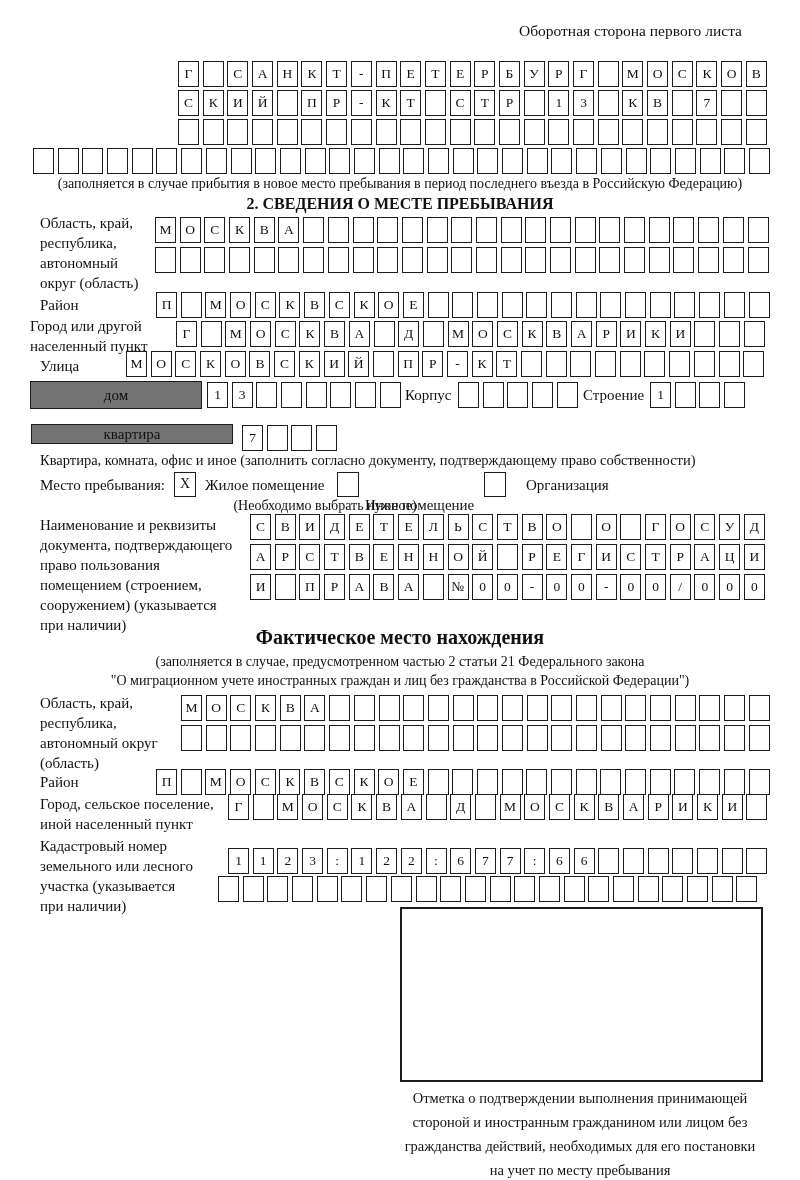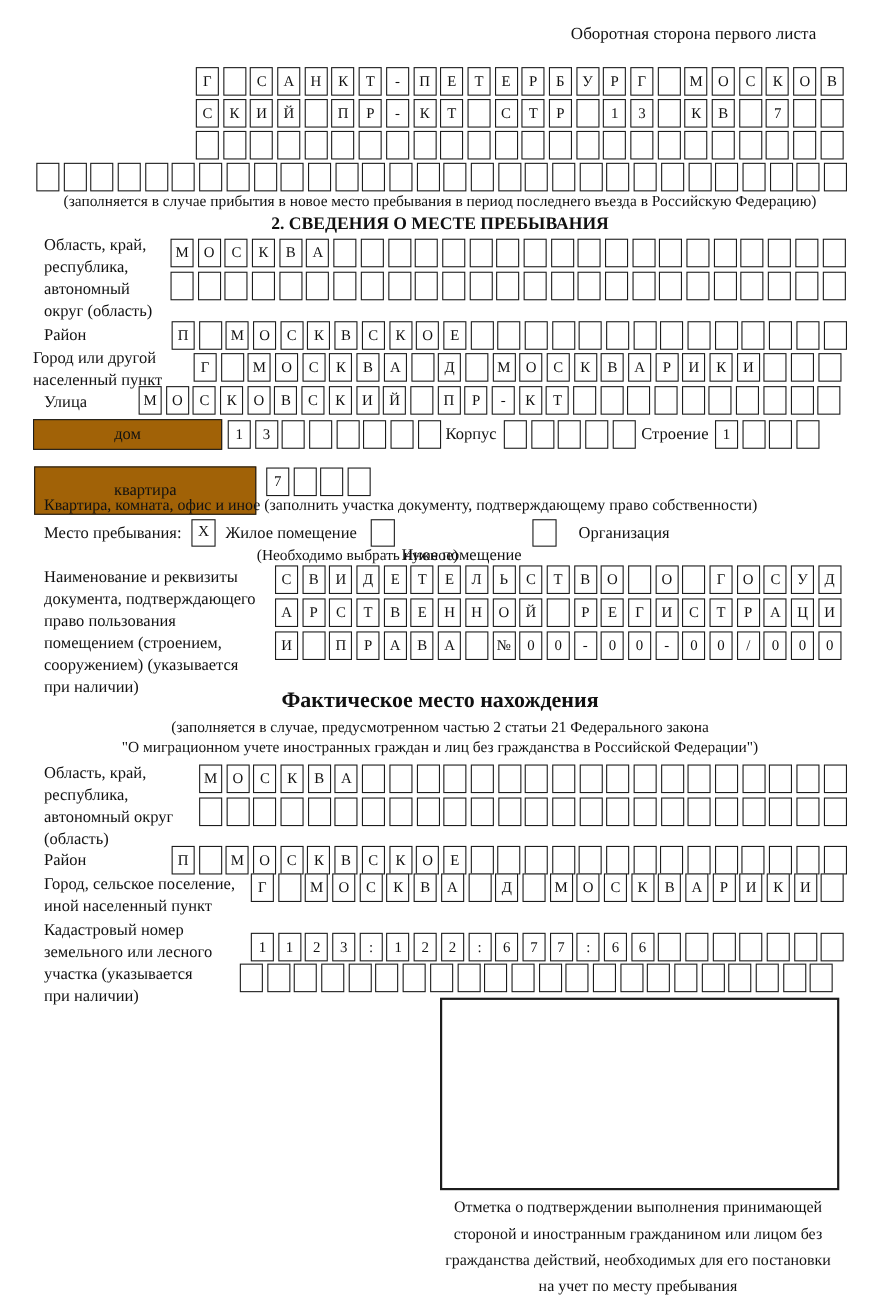--- a/index.html
+++ b/index.html
@@ -14,21 +14,21 @@
   .center{left:0;width:800px;text-align:center;}
   .h2{position:absolute;left:0;width:800px;text-align:center;font-weight:bold;font-size:16px;}
   .cellrow{position:absolute;display:flex;gap:3.7px;}
   .cell{
     flex:0 0 21px;width:21px;height:26px;box-sizing:border-box;
     border:1.7px solid #1c1c1c;background:#fff;
     display:flex;align-items:center;justify-content:center;
     font-size:13.5px;line-height:1;
   }
   .bigbox{
-    position:absolute;box-sizing:border-box;border:1.8px solid #1c1c1c;background:#a16207;
+    position:absolute;box-sizing:border-box;border:1.8px solid #1c1c1c;background:#737373;
     display:flex;align-items:center;justify-content:center;font-size:15px;
   }
   .inl{position:absolute;font-size:15px;}
   .cb{
     position:absolute;width:22px;height:25px;box-sizing:border-box;border:1.7px solid #1c1c1c;
     text-align:center;font-size:14px;line-height:22px;background:#fff;
   }
   .stampbox{position:absolute;left:400px;top:907px;width:363px;height:175px;box-sizing:border-box;border:2px solid #1c1c1c;background:#fff;}
   .stampcap{position:absolute;left:390px;top:1086px;width:380px;text-align:center;font-size:14.5px;line-height:24px;white-space:pre-line;}
 </style>
@@ -320,28 +320,28 @@
       <div class="cell"></div>
     </div>
   <div class="inl" style="left:583px;top:387px;">Строение</div>
   <div class="cellrow" style="left:650px;top:382px;">
       <div class="cell">1</div>
       <div class="cell"></div>
       <div class="cell"></div>
       <div class="cell"></div>
     </div>
 
-  <div class="bigbox" style="left:31px;top:424px;width:202px;height:44px;">квартира</div>
+  <div class="bigbox" style="left:31px;top:424px;width:202px;height:20px;">квартира</div>
   <div class="cellrow" style="left:242px;top:425px;">
       <div class="cell">7</div>
       <div class="cell"></div>
       <div class="cell"></div>
       <div class="cell"></div>
     </div>
-  <div class="cap" style="left:40px;top:452px;font-size:14.5px;">Квартира, комната, офис и иное (заполнить участка документу, подтверждающему право собственности)</div>
+  <div class="cap" style="left:40px;top:452px;font-size:14.5px;">Квартира, комната, офис и иное (заполнить согласно документу, подтверждающему право собственности)</div>
 
   <div class="inl" style="left:40px;top:477px;">Место пребывания:</div>
   <div class="cb" style="left:174px;top:472px;">X</div>
   <div class="inl" style="left:205px;top:477px;">Жилое помещение</div>
   <div class="cb" style="left:337px;top:472px;"></div>
   <div class="inl" style="left:365px;top:477px;margin-top:20px;">Иное помещение</div>
   <div class="cb" style="left:484px;top:472px;"></div>
   <div class="inl" style="left:526px;top:477px;">Организация</div>
   <div class="cap" style="left:150px;top:498px;width:350px;text-align:center;">(Необходимо выбрать нужное)</div>
 

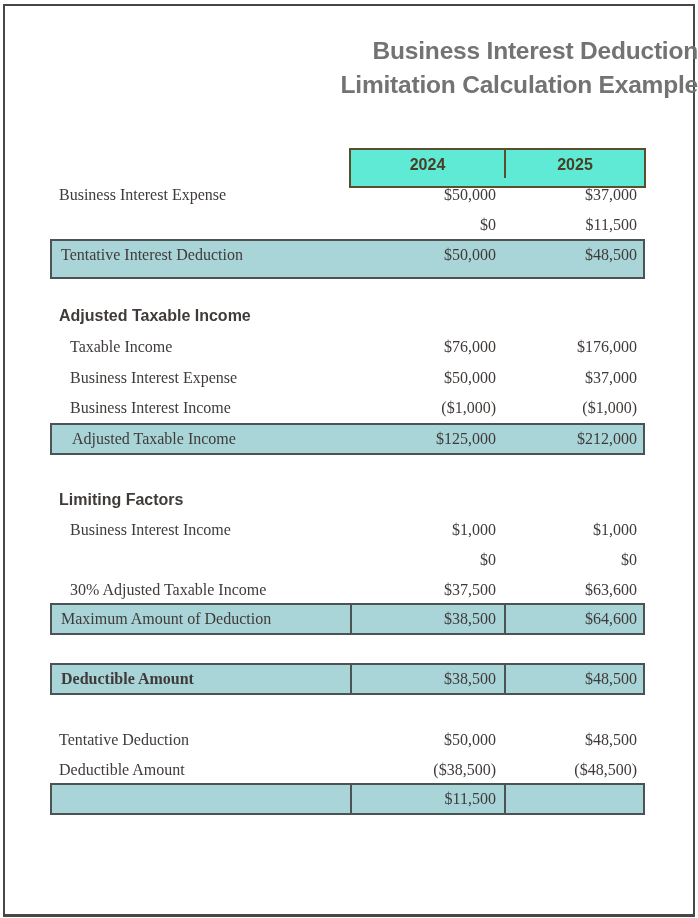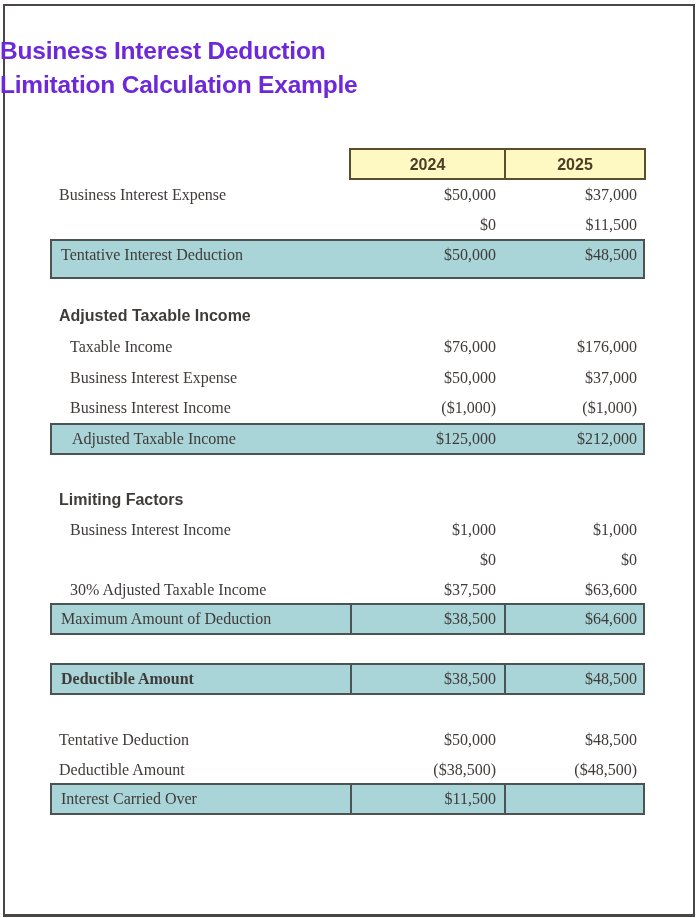--- a/index.html
+++ b/index.html
@@ -1,38 +1,38 @@
 <!DOCTYPE html>
 <html><head>
 <meta charset="utf-8">
 <style>
   html, body { margin: 0; padding: 0; background: #ffffff; }
   body { width: 698px; height: 918px; position: relative; overflow: hidden;
          font-family: "Liberation Sans", "DejaVu Sans", sans-serif; color: #3f3b39; }
   .frame { position: absolute; left: 3px; top: 4px; width: 688px; height: 908px;
            border: 2px solid #4a4645; border-bottom-width: 3px; background: #fff; }
-  .title { position: absolute; left: 0; right: 0; top: 34px; text-align: left;
-           font-size: 24.5px; font-weight: bold; line-height: 34px; color: #6d28d9;
+  .title { position: absolute; left: 0; right: 0; top: 34px; text-align: right;
+           font-size: 24.5px; font-weight: bold; line-height: 34px; color: #737373;
            letter-spacing: -0.2px; }
   .row { position: absolute; left: 50px; width: 595px; height: 30px; box-sizing: border-box; font-family: Liberation Serif, serif; }
   .row .lbl { position: absolute; left: 9px; top: 0; line-height: 30px; font-size: 16px; }
   .row .lbl.indent { left: 20px; }
   .row .lbl.bold { font-weight: bold; }
   .row .v1 { position: absolute; right: 149px; top: 0; line-height: 30px; font-size: 16px; text-align: center; }
   .row .v2 { position: absolute; right: 8px; top: 0; line-height: 30px; font-size: 16px; text-align: left; }
   .row.hl { background: #a9d4d8; border: 2px solid #4b5452; }
   .row.hl .lbl, .row.hl .v1, .row.hl .v2 { line-height: 27px; }
   .row.hl .v1 { right: 147px; }
   .row.hl .v2 { right: 6px; }
   .div1, .div2 { position: absolute; top: 0; bottom: 0; width: 2px; background: #4b5452; }
   .div1 { left: 298px; }
   .div2 { left: 452px; }
   .section-h { position: absolute; left: 59px; font-size: 16px; font-weight: bold; line-height: 30px; }
-  .hdr { position: absolute; top: 148px; left: 349px; width: 297px; height: 32px;
-         background: #fef9c3; border: 2px solid #5a4f2c; box-sizing: border-box; }
+  .hdr { position: absolute; top: 148px; left: 349px; width: 297px; height: 40px;
+         background: #5eead4; border: 2px solid #5a4f2c; box-sizing: border-box; }
   .hdr .c { position: absolute; top: 0; height: 28px; line-height: 29px; text-align: center;
             font-size: 16px; font-weight: bold; color: #4a3f25; }
   .hdr .c1 { left: 0; width: 153px; border-right: 2px solid #5a4f2c; }
   .hdr .c2 { left: 155px; width: 138px; }
 </style>
 </head>
 <body>
 
 <div class="frame"></div>
 
@@ -120,16 +120,15 @@
   <span class="v2">$48,500</span>
 </div>
 <div class="row" style="top:755px">
   <span class="lbl">Deductible Amount</span>
   <span class="v1">($38,500)</span>
   <span class="v2">($48,500)</span>
 </div>
 <div class="row hl" style="top:783px; height:32px">
   <span class="div1"></span>
   <span class="div2"></span>
-  <span class="lbl">Interest Carried Over</span>
   <span class="v1">$11,500</span>
   <span class="v2"></span>
 </div>
 
 </body></html>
★ ★ ★ ★ ★ ★ ★
Task objective |
Where a line of the records contains the word "помещение", copy that line.

Solution to this problem |
   <div class="inl" style="left:205px;top:477px;">Жилое помещение</div>
   <div class="inl" style="left:365px;top:477px;margin-top:20px;">Иное помещение</div>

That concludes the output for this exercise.